§ Task item:
Will you transcribe all the entries word for word, skipping the pictures they hold?

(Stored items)

*** Block opens ***

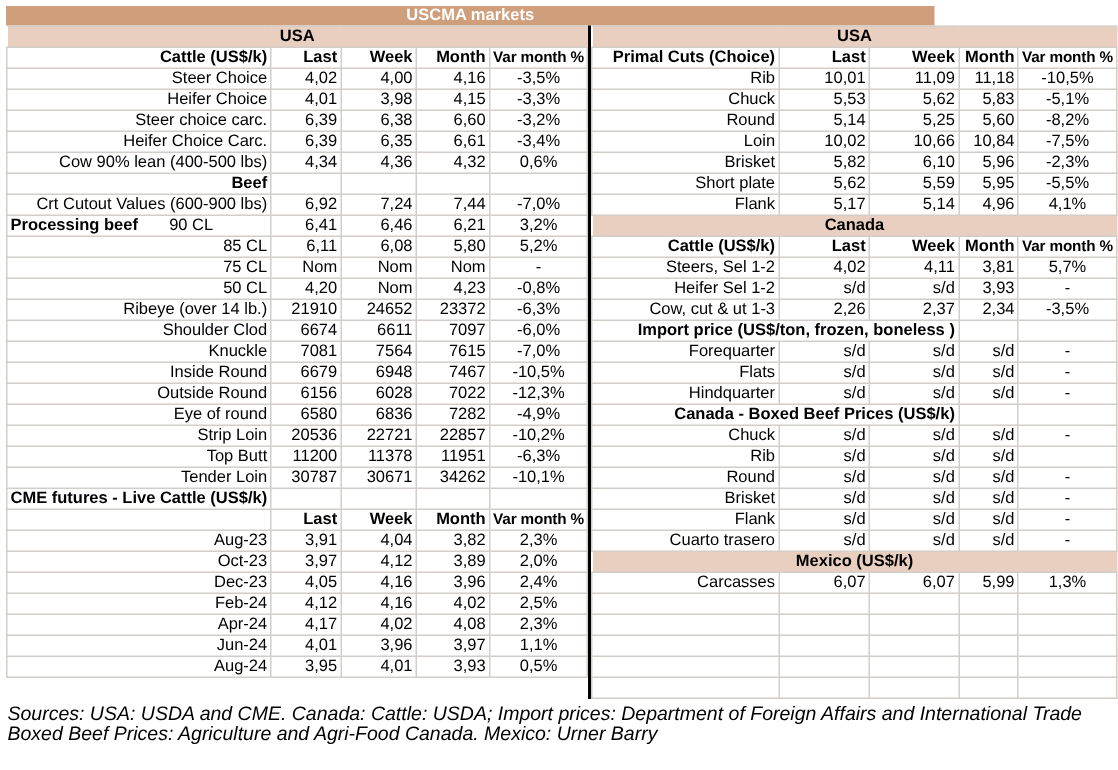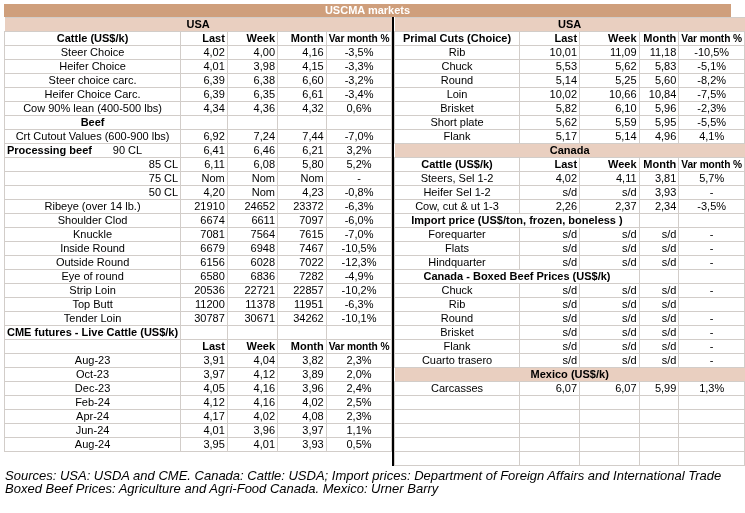"USCMA markets" .titleband { width: 727px -> 619px }
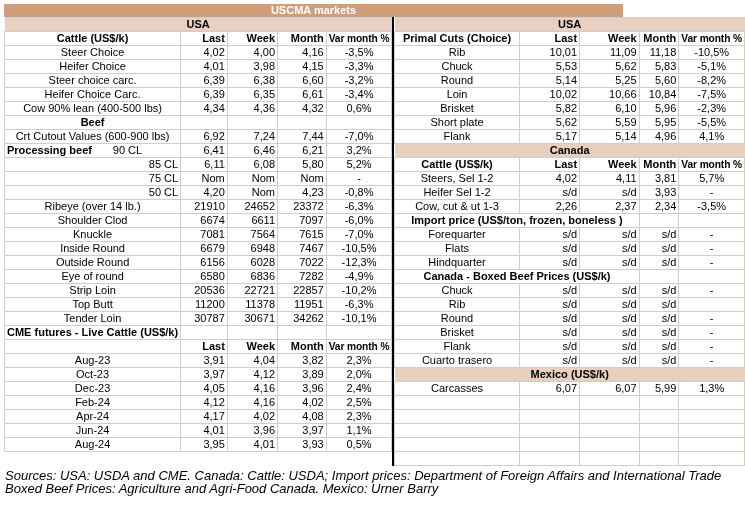"Cattle (US$/k)" td.lbl { text-align: center -> right }
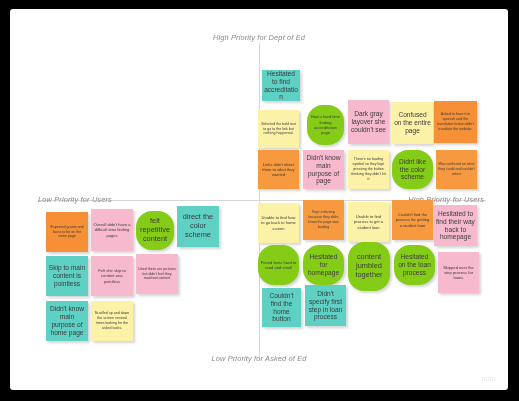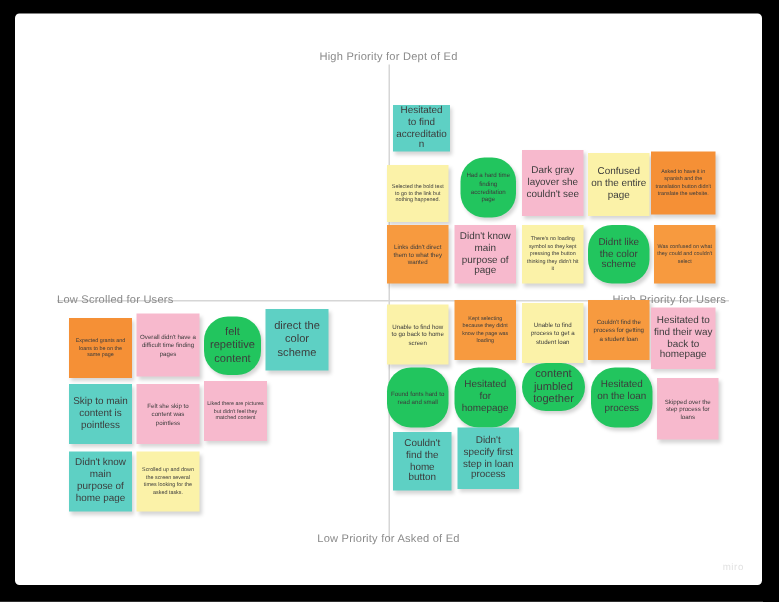"High Priority for Dept of" .axlabel { font-style: none -> italic }
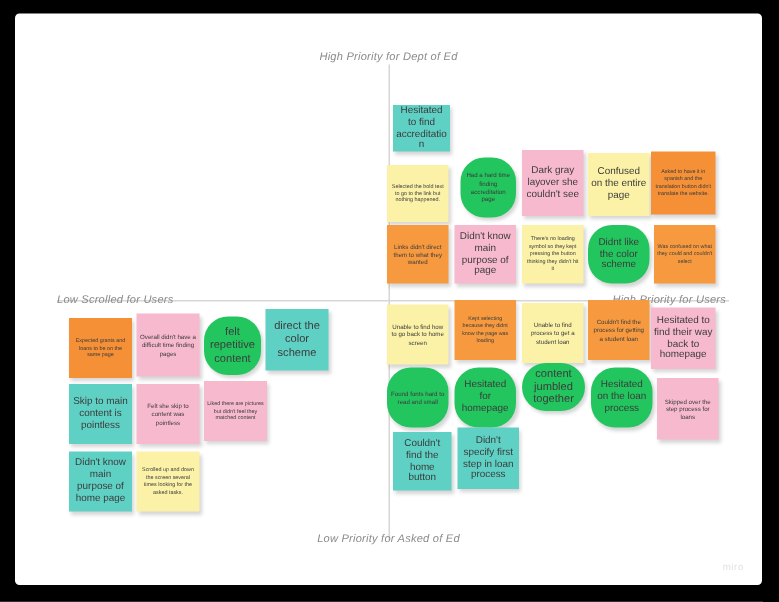"Low Scrolled for Users" div.axlabel { text: Scrolled -> Priority }
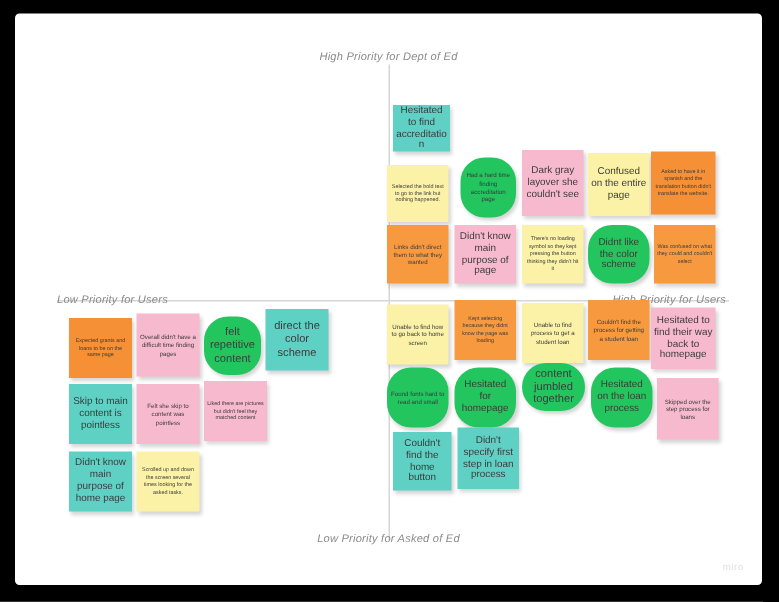"felt repetitive content" .t-green { background: #22c55e -> #84cc16 }
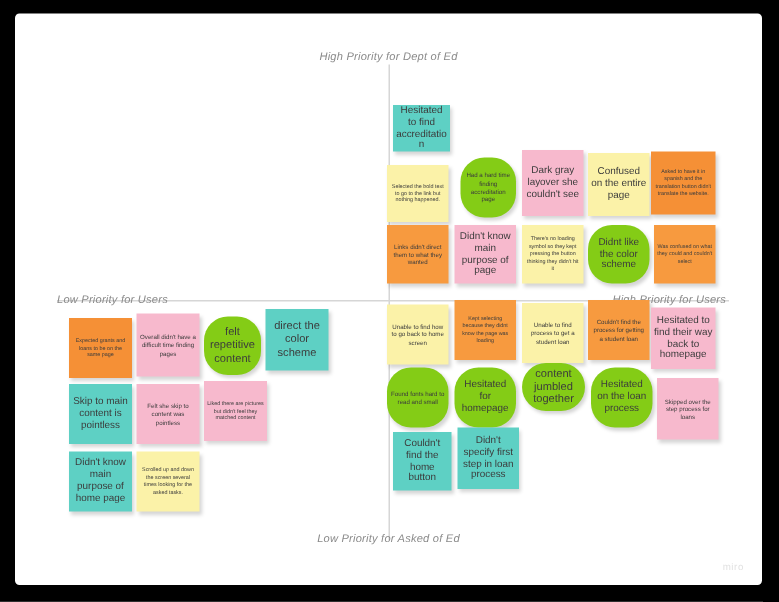"content jumbled together" div.note { height: 32px -> 49px }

*** Block closes ***

§ Task solution:
"USCMA markets" .titleband { width: 727px -> 619px }
"Cattle (US$/k)" td.lbl { text-align: center -> right }
"High Priority for Dept of" .axlabel { font-style: none -> italic }
"Low Scrolled for Users" div.axlabel { text: Scrolled -> Priority }
"felt repetitive content" .t-green { background: #22c55e -> #84cc16 }
"content jumbled together" div.note { height: 32px -> 49px }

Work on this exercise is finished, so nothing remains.